This is a companion article to compliment the material covered in Tony Zappa’s November 10, 2015 webinar. You may use this link to access the slides and audio for that program.

Pretend you’re a pharmacy director at Health Plan USA (HPUSA). Your drug trend is increasing, and you’re looking for creative ways to manage costs and utilization. Someone at a conference mentioned that you should look at 340B as an opportunity, that the savings could be amazing. You know the pharmacy director at Urban Hospital (UH), who mentioned something at a meeting about participating in the 340B program. You wonder how you could work together to benefit both parties…

There’s no doubt that the 340B program offers substantial discounts to eligible non-profit hospitals and clinics across the U.S. But, for good reason. These facilities, often called the “safety net,” receive these discounts because they serve a higher percentage of indigent and uninsured Americans than other providers.

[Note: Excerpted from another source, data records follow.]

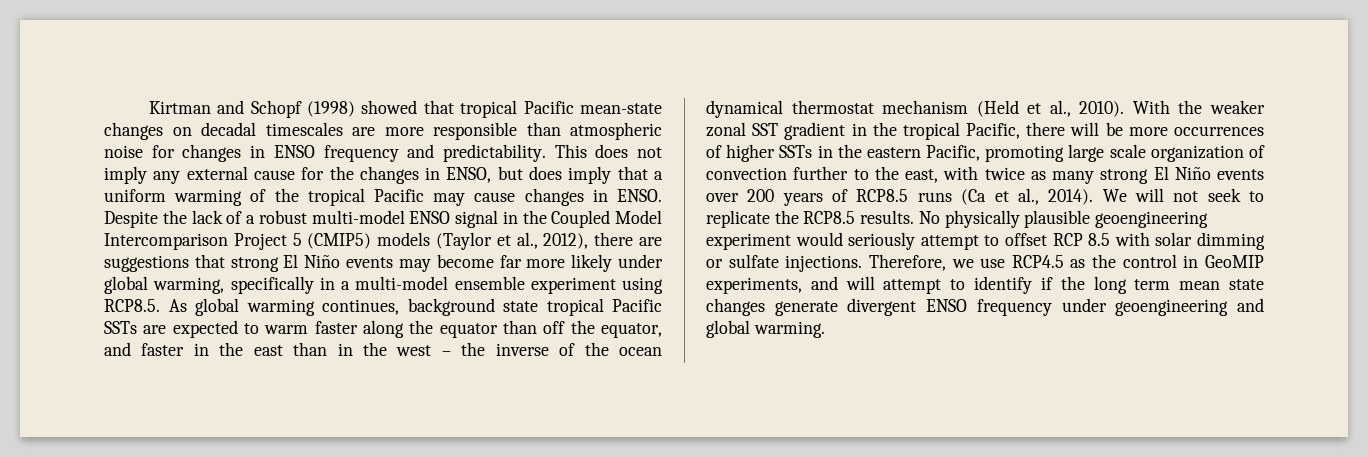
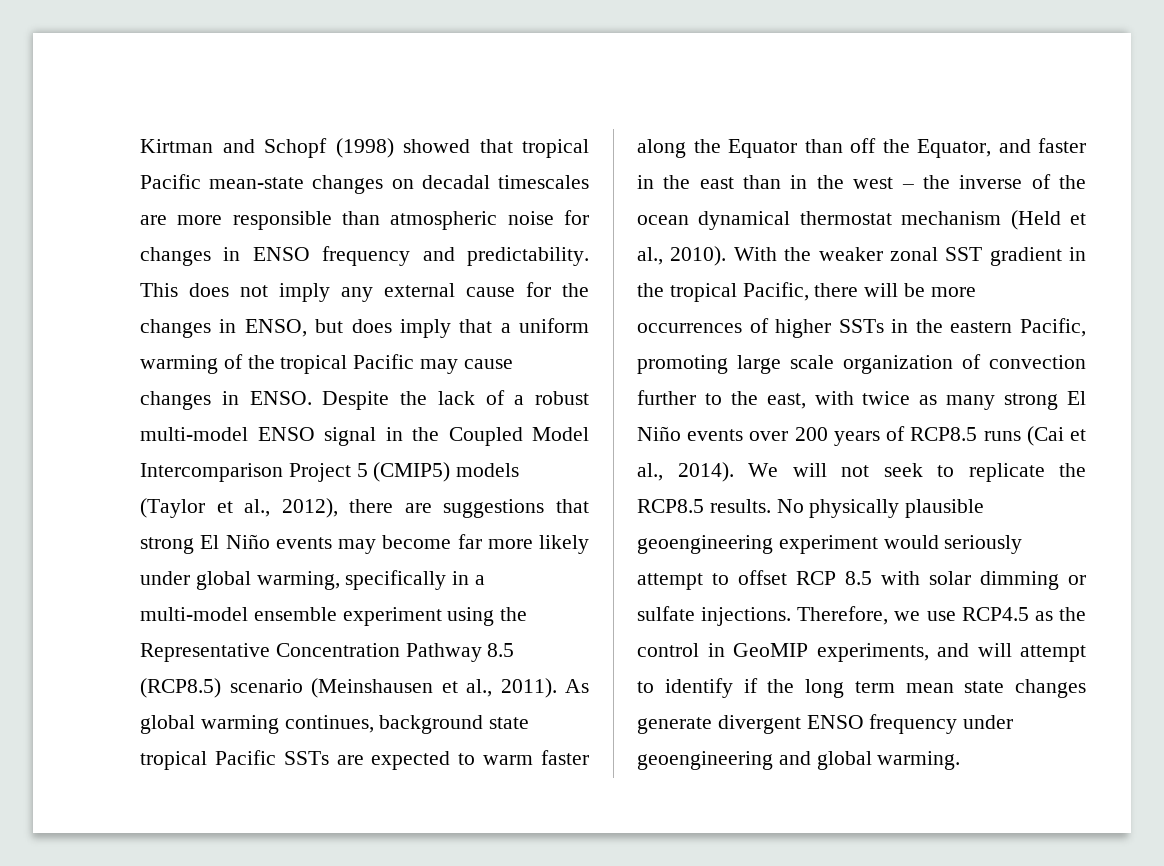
- Despite the lack of a robust multi-model ENSO signal in the Coupled Model Intercomparison Project 5 (CMIP5) models (Taylor et al., 2012), there are suggestions that strong El Niño events may become far more likely under global warming, specifically in a multi-model ensemble experiment using RCP8.5. As global warming continues, background state tropical Pacific SSTs are expected to warm faster along the equator than off the equator, and faster in the east than in the west – the inverse of the ocean dynamical thermostat mechanism (Held et al., 2010).
+ Despite the lack of a robust multi-model ENSO signal in the Coupled Model Intercomparison Project 5 (CMIP5) models (Taylor et al., 2012), there are suggestions that strong El Niño events may become far more likely under global warming, specifically in a multi-model ensemble experiment using the Representative Concentration Pathway 8.5 (RCP8.5) scenario (Meinshausen et al., 2011). As global warming continues, background state tropical Pacific SSTs are expected to warm faster along the Equator than off the Equator, and faster in the east than in the west – the inverse of the ocean dynamical thermostat mechanism (Held et al., 2010).
- With the weaker zonal SST gradient in the tropical Pacific, there will be more occurrences of higher SSTs in the eastern Pacific, promoting large scale organization of convection further to the east, with twice as many strong El Niño events over 200 years of RCP8.5 runs (Ca et al., 2014).
+ With the weaker zonal SST gradient in the tropical Pacific, there will be more occurrences of higher SSTs in the eastern Pacific, promoting large scale organization of convection further to the east, with twice as many strong El Niño events over 200 years of RCP8.5 runs (Cai et al., 2014).

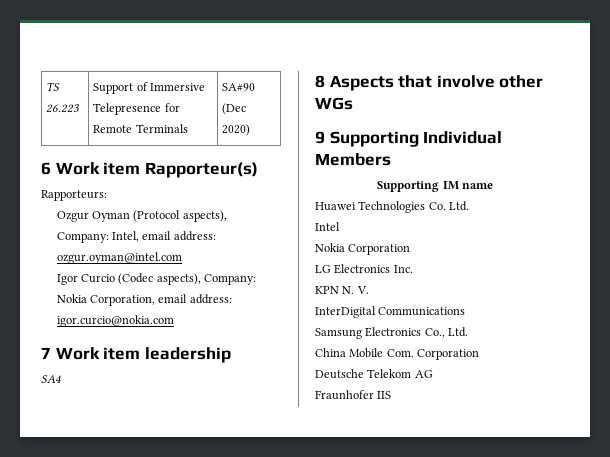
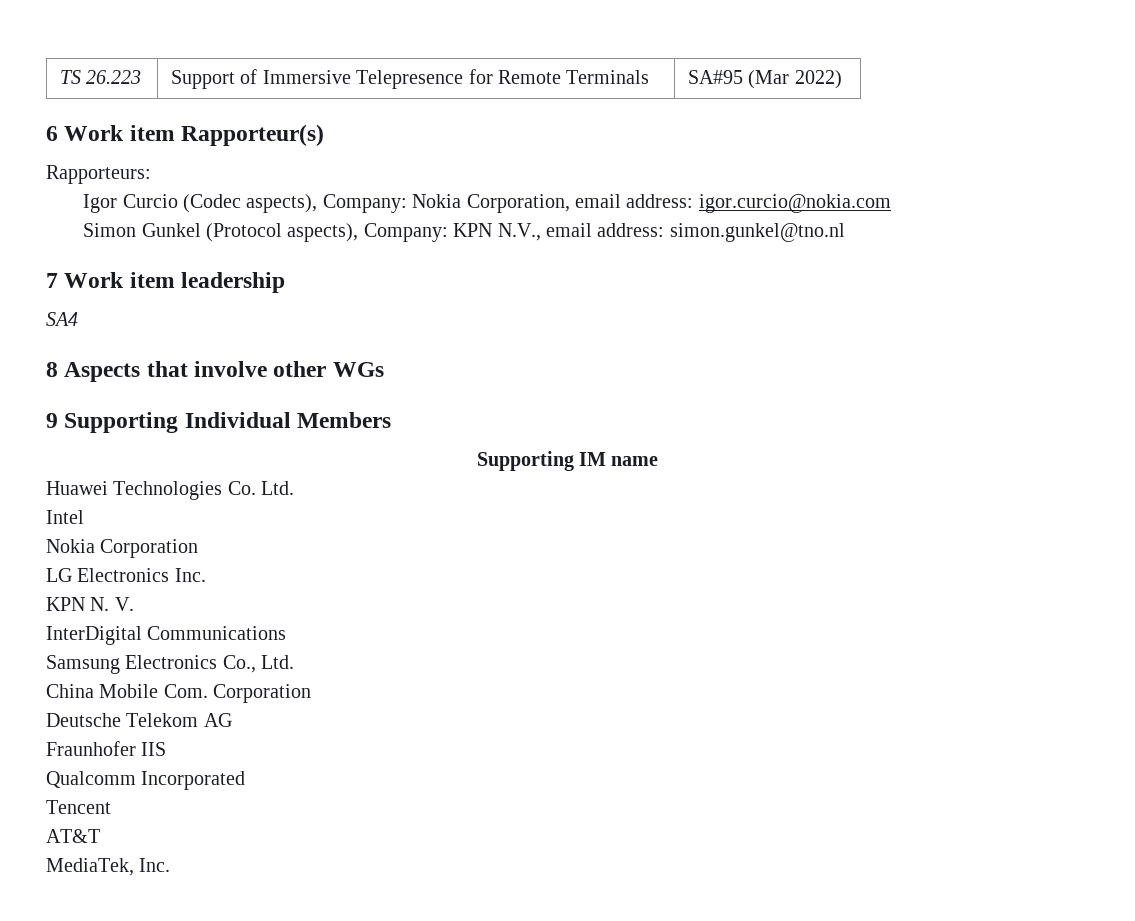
- TS 26.223 | Support of Immersive Telepresence for Remote Terminals | SA#90 (Dec 2020)
+ TS 26.223 | Support of Immersive Telepresence for Remote Terminals | SA#95 (Mar 2022)
- Ozgur Oyman (Protocol aspects), Company: Intel, email address: ozgur.oyman@intel.com
+ Simon Gunkel (Protocol aspects), Company: KPN N.V., email address: simon.gunkel@tno.nl
+ Qualcomm Incorporated
+ Tencent
+ AT&T
+ MediaTek, Inc.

Safety net facilities use the savings provided by 340B program discounts to expand and enhance care, meeting the government’s intent to “stretch scarce Federal resources as far as possible, reaching more eligible patients and providing more comprehensive services.” Community health clinics provide free or subsidized drug programs, and hospitals use their savings to provide charity care and operate clinics in low-income neighborhoods.

There are several types of 340B-eligible facilities, or “covered entities.” These include large urban hospitals (often academic medical centers), small-to-midsize rural hospitals, community health clinics, HIV/AIDS clinics, hemophilia treatment centers and other less common condition-specific clinics. Hospitals qualify because they treat more patients covered by Medicaid, Medicare or SSI than the average hospital. Clinics qualify because of the nature of their Federal grants. Together, there are over 33,000 unique covered entities that participate in the 340B program.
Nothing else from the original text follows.